As mais de 60 organizações que assinam a carta lembram que essa mudança é resultado de uma mobilização que se iniciou nos anos 1980 e que construiu um “sólido processo de reforma da atenção em saúde mental. Todo este processo, complexo e ainda em construção, mudou o cenário da assistência pública em saúde mental no país”. Na audiência com o ministério, as entidades querem discutir o aprofundamento da dessa reforma para que ela avance em todas as regiões do país.
A reportagem entrou em contato com o Ministério da Saúde, solicitando um posicionamento, mas não houve retorno até a publicação.
Confira a carta na íntegra:
Carta aberta ao Ministro da Saúde
Pelo Avanço da Reforma Psiquiátrica
Ao Ministro da Saúde
Marcelo Castro
As associações, entidades, coletivos e movimentos sociais que assinam esta carta solicitam audiência ao Senhor Ministro da Saúde, para apresentar suas propostas e preocupações sobre a política de saúde mental no Brasil, e expressar suas expectativas de continuidade do processo de reforma psiquiátrica no país.
Nosso país tem uma legislação de saúde mental que assegura os direitos humanos e sociais dos usuários dos serviços de saúde e determina que o modelo de atenção deva ser de base comunitária. A lei 10.216, de 2001, é reconhecida pelos trabalhadores da saúde pública e intersetoriais, usuários e familiares, e pela sociedade, como um marco legítimo e efetivo para garantir o avanço da política pública em saúde mental.
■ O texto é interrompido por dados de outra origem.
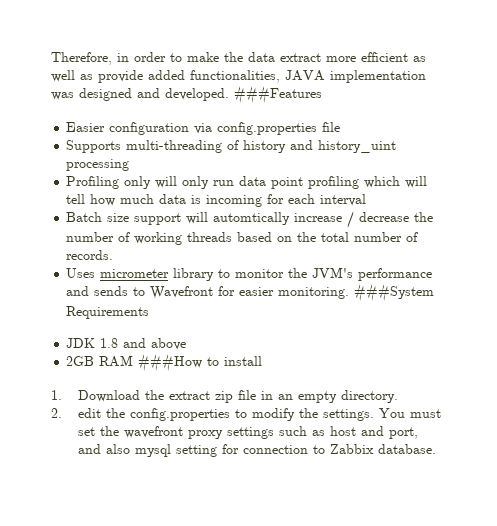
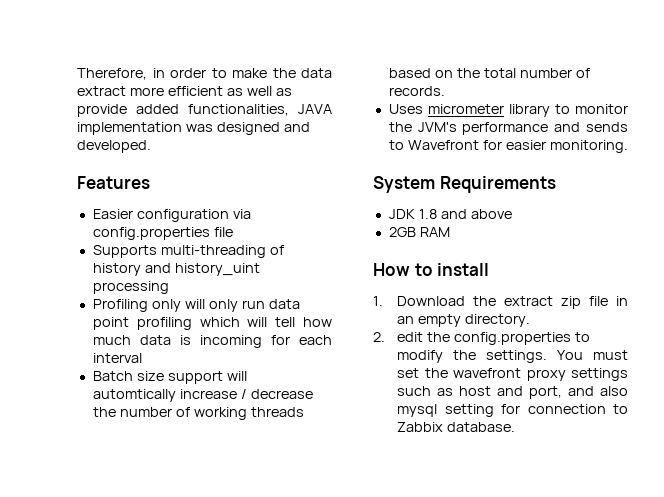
[234,86,322,104] ###Features -> [77,176,150,189] // Features
[354,284,435,302] ###System -> [373,176,435,193] // System
[138,354,203,372] ###How -> [373,263,410,276] // How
Além disso, a política de reforma psiquiátrica constitui um consenso internacional também na área de direitos humanos, ratificada em inúmeras convenções da ONU assinadas pelo governo brasileiro, como também pela legislação brasileira, que ratificou a Convenção da ONU sobre os Direitos das Pessoas com Deficiência, de 2007, que também inclui as pessoas com transtorno mental, no Decreto n.o 6.949, de 2009, que tem o mesmo status jurídico da Constituição Brasileira. Hoje, o Brasil é reconhecido internacionalmente como uma referência exemplar de política de saúde mental e de reforma psiquiátrica, seguindo os parâmetros chaves da Organização Mundial de Saúde e Organização Panamericana de Saúde, tais como exposto no Plano de Ação de Saúde Mental (2013-2020) da OMS e no Plano Regional de Saúde Mental 2015-2020 da OPS, bem como nos consensos regionais, como o da Declaração de Caracas (1990), da Declaração de Brasília (2005) e do Consenso de Brasília (2013).
Até o primeiro ano deste século, a saúde pública brasileira destinava 90% dos recursos financeiros para hospitais psiquiátricos, e apenas um resíduo de financiamento para os recursos comunitários. Com isto, a barreira de acesso ao tratamento era intransponível, pois não existiam, em número suficiente, serviços comunitários, como os Centros de Atenção Psicossocial (CAPS), Ambulatórios, Residências Terapêuticas. Da mesma forma, a atenção básica não realizava sistematicamente ações de saúde mental.
Na mudança do modelo, os leitos hospitalares foram reduzidos gradualmente, com mecanismos de gestão que o Ministério da Saúde adotou, de modo a assegurar que os hospitais fossem reduzindo progressivamente seu porte. Desta forma, hoje não existem mais macro-hospitais asilares no país. Quando necessárias, as internações são feitas em CAPS-III (que têm leitos disponíveis), hospitais gerais (que precisam ser ampliados) e em hospitais psiquiátricos de menor porte.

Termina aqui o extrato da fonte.